Shane K. McBrayer, 30, of Waterbury pleaded guilty to driving under the influence of alcohol and negligent operation of a motor vehicle, both misdemeanors, for having a .134 blood-alcohol content when he drove the Mount Mansfield Union High School boys’ hockey team on a 1 3/4-hour trip to Woodstock in January.
McBrayer, who made no comment about the plea in court, was taken away by sheriff’s deputies afterward.

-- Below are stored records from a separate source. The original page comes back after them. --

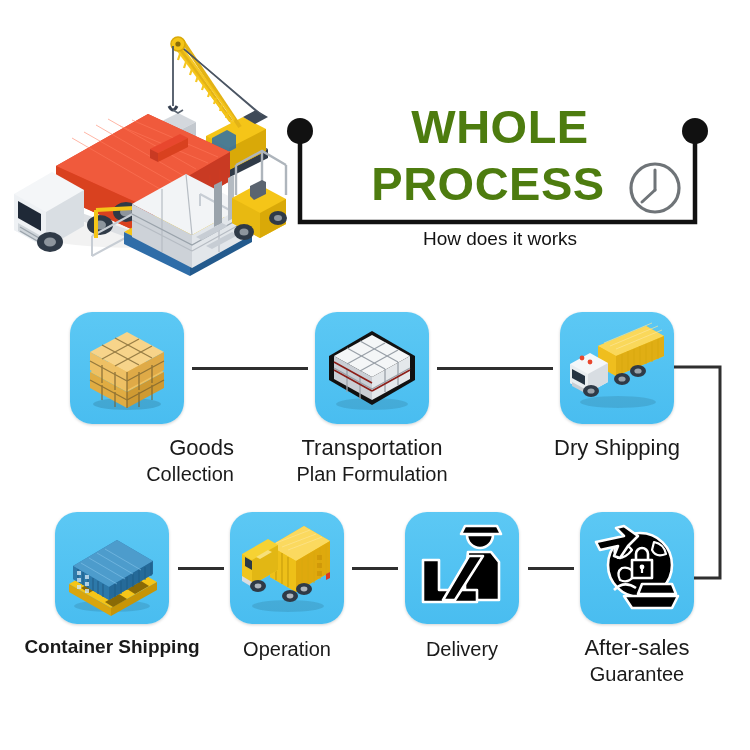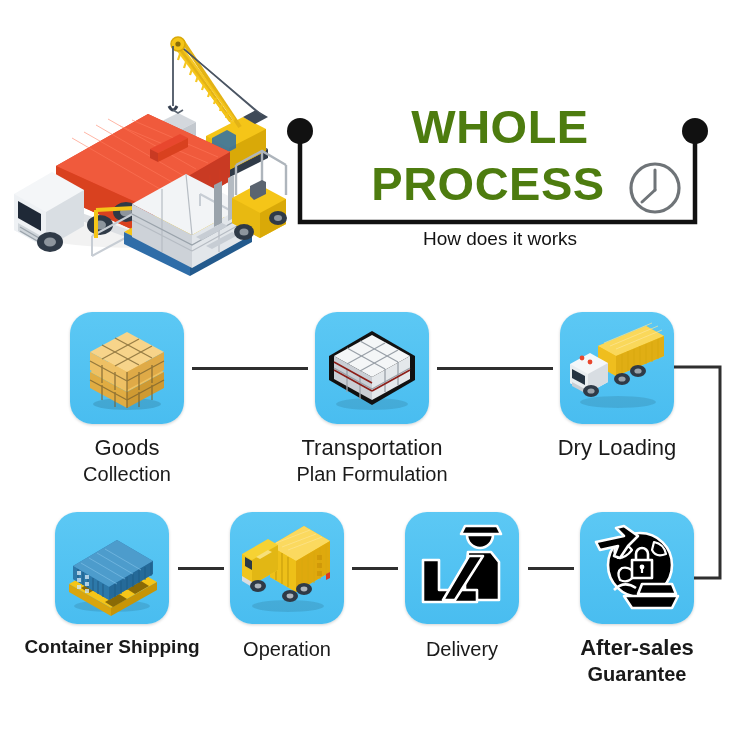"Goods" div.caption { left: 27px -> 34px; text-align: none -> right }
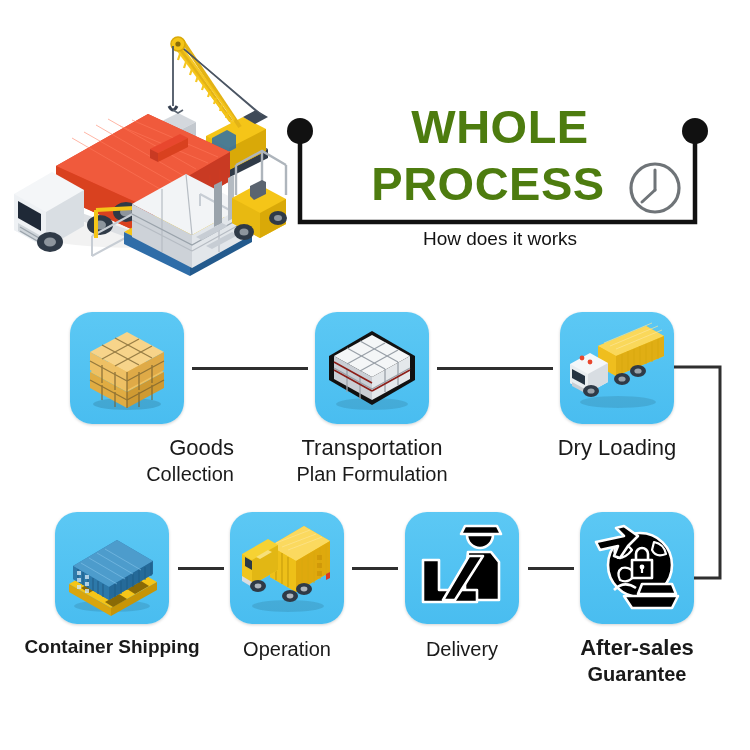"Dry Loading" span.ct-main { text: Loading -> Shipping }
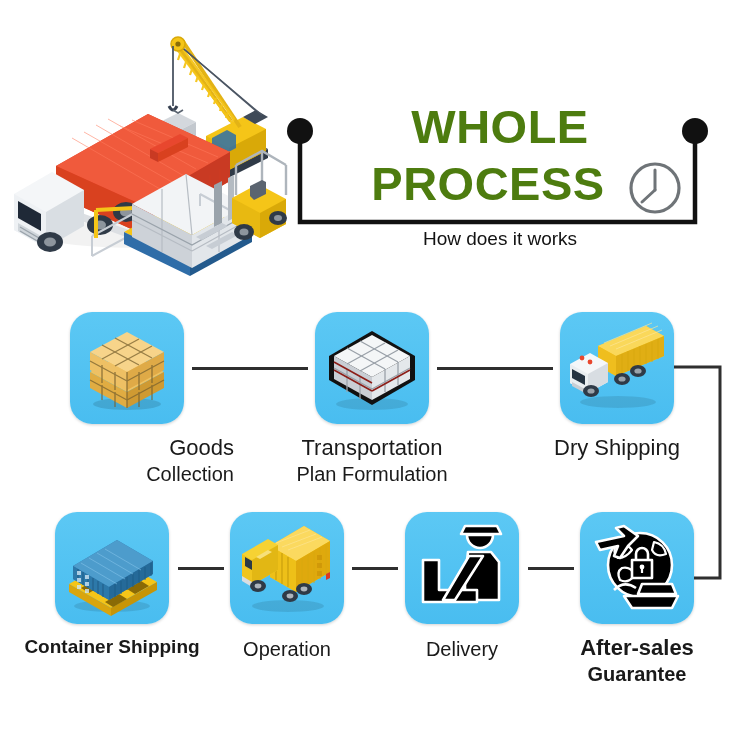"After-sales" div.caption { font-weight: bold -> none }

He will serve 30 days in jail and then will be eligible for transfer to Georgia, where he is on probation for a purse snatching, said Vermont prosecutor David Cahill.
McBrayer was originally charged with reckless endangerment and driving under the influence of alcohol.
Prosecutors later upgraded the drunken-driving charge to a felony, after learning about his previous drunk driving convictions, in North Carolina in 2002 and in Georgia in 2004.
But they dropped the felony count and offered a plea for the two misdemeanors, in part because of a records issue in Mecklenburg County, N.C., that probably would have led to litigation about whether the person convicted in that case was the same Shane McBrayer, Cahill said.
The drunken driving cases were part of a long criminal record that includes convictions for robbery, burglary, shoplifting, disorderly conduct, and underage possession of alcohol.
McBrayer omitted any mention of the drunken-driving conviction when he applied for a commercial driver’s license in Vermont.
Even if he had revealed it then, he probably would have received the license, since the state Department of Motor Vehicles withholds licensing in such cases only if a person is under suspension or has no driver’s license in the jurisdiction they move from, said the commissioner of motor vehicles, Robert Ide.
Still, he said that information would have been available to school districts or bus companies that were considering hiring him, Ide said.
“It would not be grounds for disqualification’’ for a commercial driver’s license, Ide said.
The Chittenden East Supervisory Union school district, which hired McBrayer in September, did so after requesting a records check from the FBI, said co-superintendent John Alberghini. But no drunken-driving cases showed up on that, he said.
McBrayer drove a daytime school bus route in Bolton and volunteered to drive for some of the district’s sports teams, Alberghini said.
In the Jan. 23 incident, McBrayer drew the attention of team officials because of erratic driving.